** EXERCISE BRIEF **
Reproduce all entries below verbatim. Skip the pictures.

[Front-end code change data]

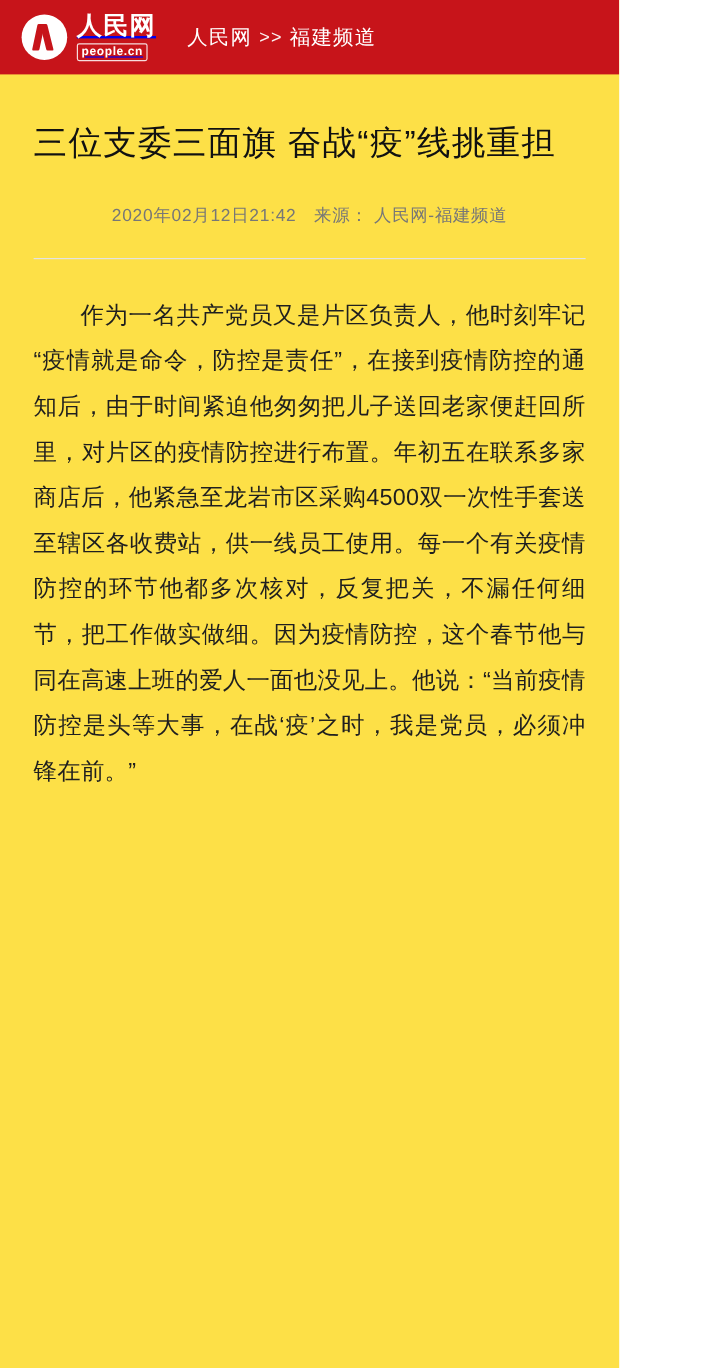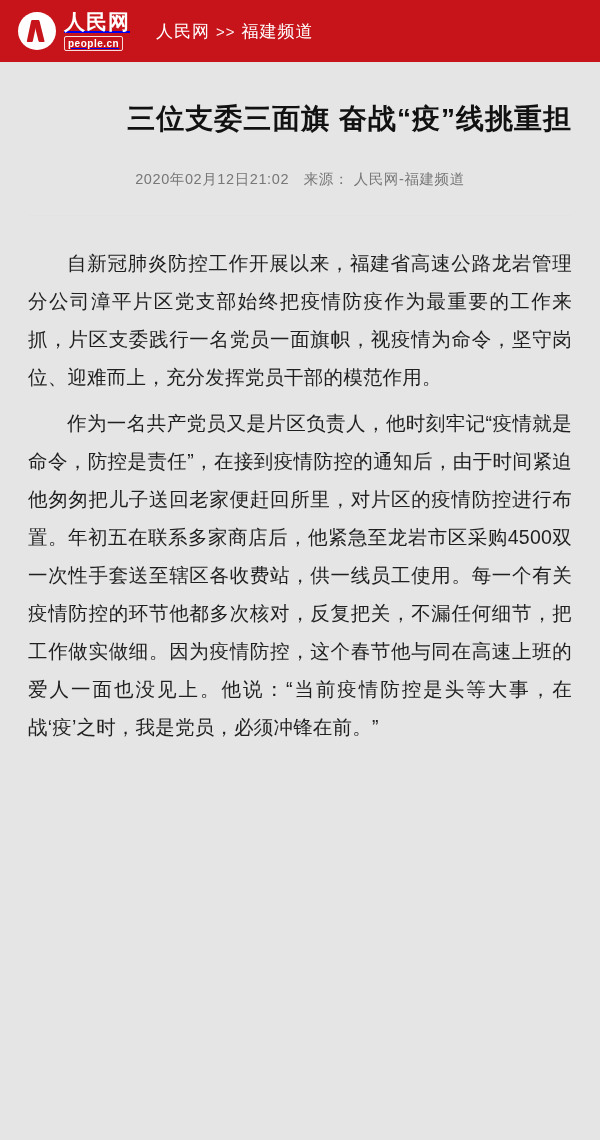--- a/index.html
+++ b/index.html
@@ -14,10 +14,10 @@
     color: #1a1a1a;
   }
   .page {
-    width: 600px;
+    width: 516px;
     min-height: 1140px;
     position: relative;
-    background: #e5e5e5;
+    background: #fde047;
     overflow: hidden;
   }
 

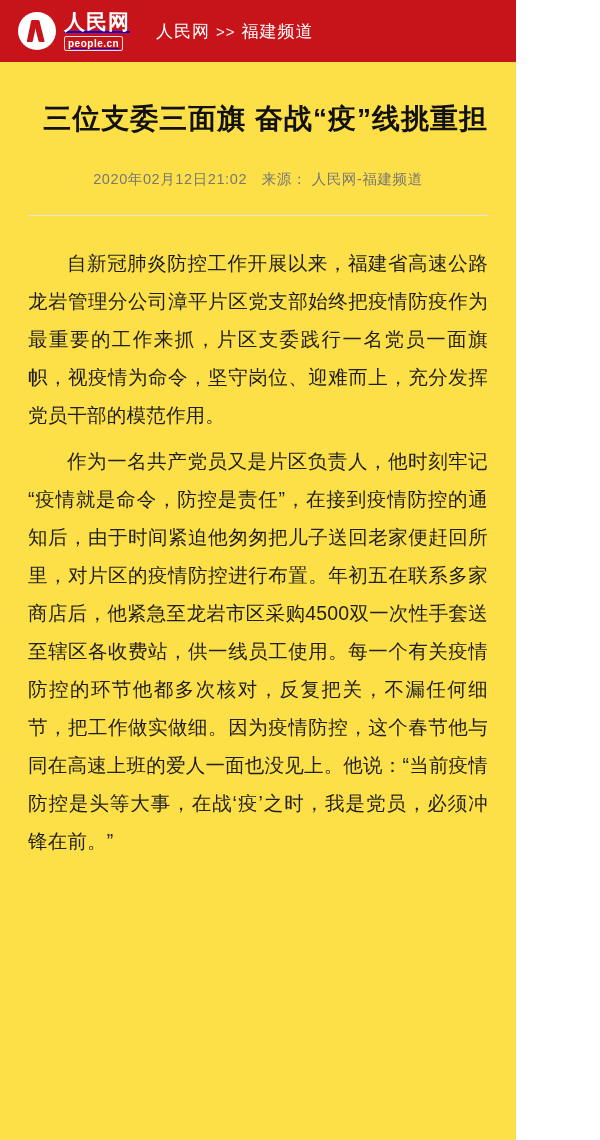--- a/index.html
+++ b/index.html
@@ -111,12 +111,12 @@
   }
   .title {
     font-size: 28px;
-    font-weight: bold;
+    font-weight: normal;
     color: #111111;
     letter-spacing: 1px;
     line-height: 1.35;
     margin: 38px 0 0 0;
-    text-align: right;
+    text-align: left;
   }
   .meta {
     text-align: center;

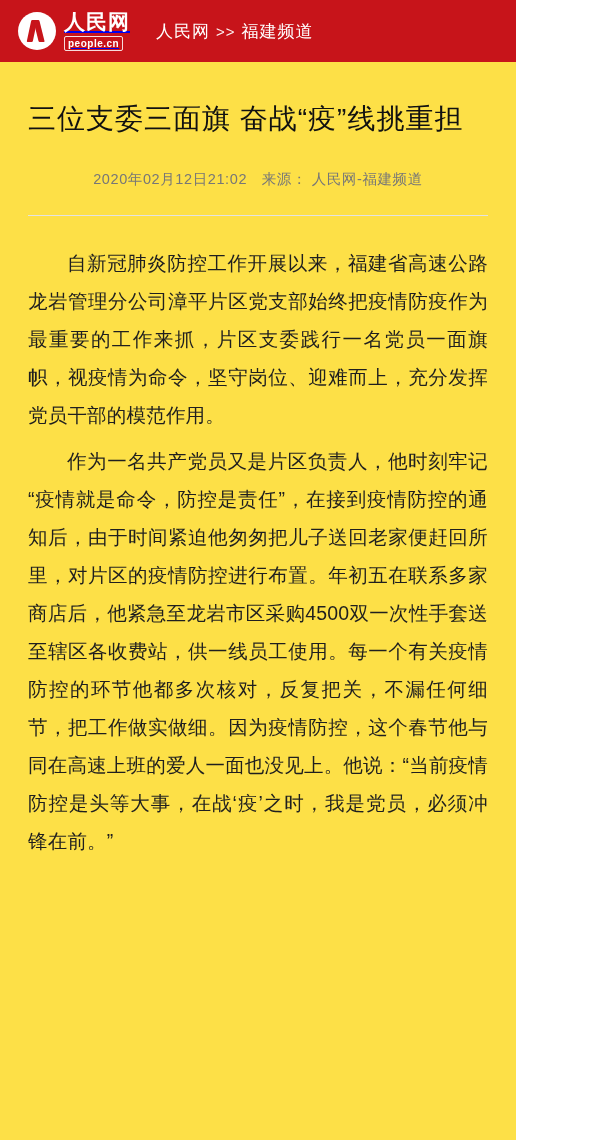--- a/index.html
+++ b/index.html
@@ -176,7 +176,7 @@
     <h1 class="title">三位支委三面旗 奋战“疫”线挑重担</h1>
 
     <div class="meta">
-      <span>2020年02月12日21:02</span>
+      <span>2020年02月12日21:42</span>
       <span class="meta-source-label">来源：</span>
       <span>人民网-福建频道</span>
     </div>

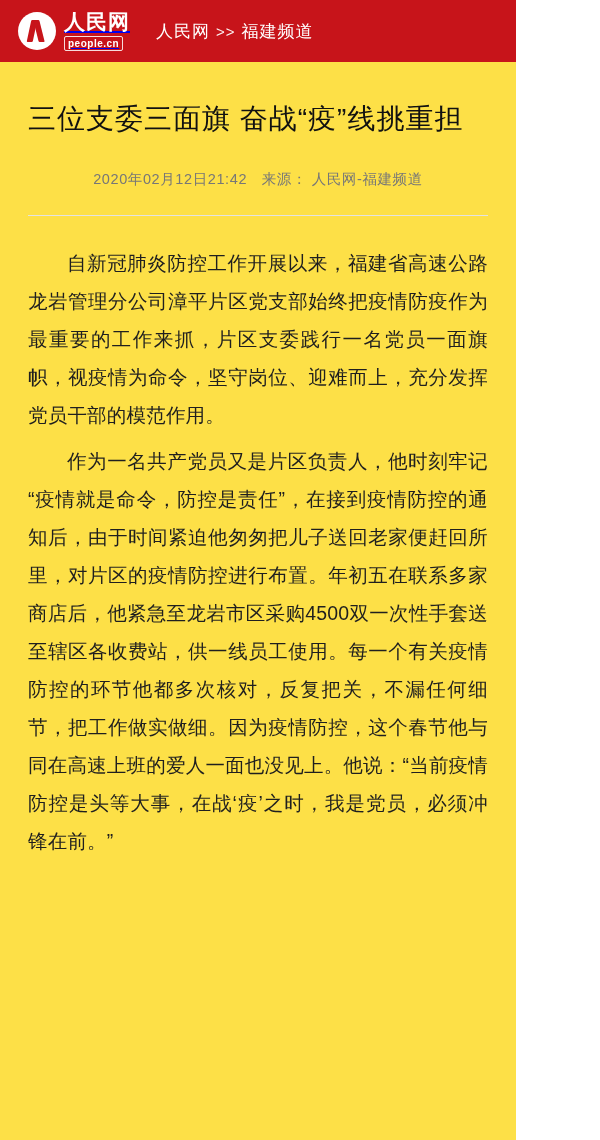--- a/index.html
+++ b/index.html
@@ -184,7 +184,6 @@
     <hr class="divider">
 
     <div class="body">
-      <p>自新冠肺炎防控工作开展以来，福建省高速公路龙岩管理分公司漳平片区党支部始终把疫情防疫作为最重要的工作来抓，片区支委践行一名党员一面旗帜，视疫情为命令，坚守岗位、迎难而上，充分发挥党员干部的模范作用。</p>
       <p>作为一名共产党员又是片区负责人，他时刻牢记“疫情就是命令，防控是责任”，在接到疫情防控的通知后，由于时间紧迫他匆匆把儿子送回老家便赶回所里，对片区的疫情防控进行布置。年初五在联系多家商店后，他紧急至龙岩市区采购4500双一次性手套送至辖区各收费站，供一线员工使用。每一个有关疫情防控的环节他都多次核对，反复把关，不漏任何细节，把工作做实做细。因为疫情防控，这个春节他与同在高速上班的爱人一面也没见上。他说：“当前疫情防控是头等大事，在战‘疫’之时，我是党员，必须冲锋在前。”</p>
     </div>
   </div>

** RESPONSE TO THE TASK **
--- a/index.html
+++ b/index.html
@@ -14,10 +14,10 @@
     color: #1a1a1a;
   }
   .page {
-    width: 600px;
+    width: 516px;
     min-height: 1140px;
     position: relative;
-    background: #e5e5e5;
+    background: #fde047;
     overflow: hidden;
   }
 

--- a/index.html
+++ b/index.html
@@ -111,12 +111,12 @@
   }
   .title {
     font-size: 28px;
-    font-weight: bold;
+    font-weight: normal;
     color: #111111;
     letter-spacing: 1px;
     line-height: 1.35;
     margin: 38px 0 0 0;
-    text-align: right;
+    text-align: left;
   }
   .meta {
     text-align: center;

--- a/index.html
+++ b/index.html
@@ -176,7 +176,7 @@
     <h1 class="title">三位支委三面旗 奋战“疫”线挑重担</h1>
 
     <div class="meta">
-      <span>2020年02月12日21:02</span>
+      <span>2020年02月12日21:42</span>
       <span class="meta-source-label">来源：</span>
       <span>人民网-福建频道</span>
     </div>

--- a/index.html
+++ b/index.html
@@ -184,7 +184,6 @@
     <hr class="divider">
 
     <div class="body">
-      <p>自新冠肺炎防控工作开展以来，福建省高速公路龙岩管理分公司漳平片区党支部始终把疫情防疫作为最重要的工作来抓，片区支委践行一名党员一面旗帜，视疫情为命令，坚守岗位、迎难而上，充分发挥党员干部的模范作用。</p>
       <p>作为一名共产党员又是片区负责人，他时刻牢记“疫情就是命令，防控是责任”，在接到疫情防控的通知后，由于时间紧迫他匆匆把儿子送回老家便赶回所里，对片区的疫情防控进行布置。年初五在联系多家商店后，他紧急至龙岩市区采购4500双一次性手套送至辖区各收费站，供一线员工使用。每一个有关疫情防控的环节他都多次核对，反复把关，不漏任何细节，把工作做实做细。因为疫情防控，这个春节他与同在高速上班的爱人一面也没见上。他说：“当前疫情防控是头等大事，在战‘疫’之时，我是党员，必须冲锋在前。”</p>
     </div>
   </div>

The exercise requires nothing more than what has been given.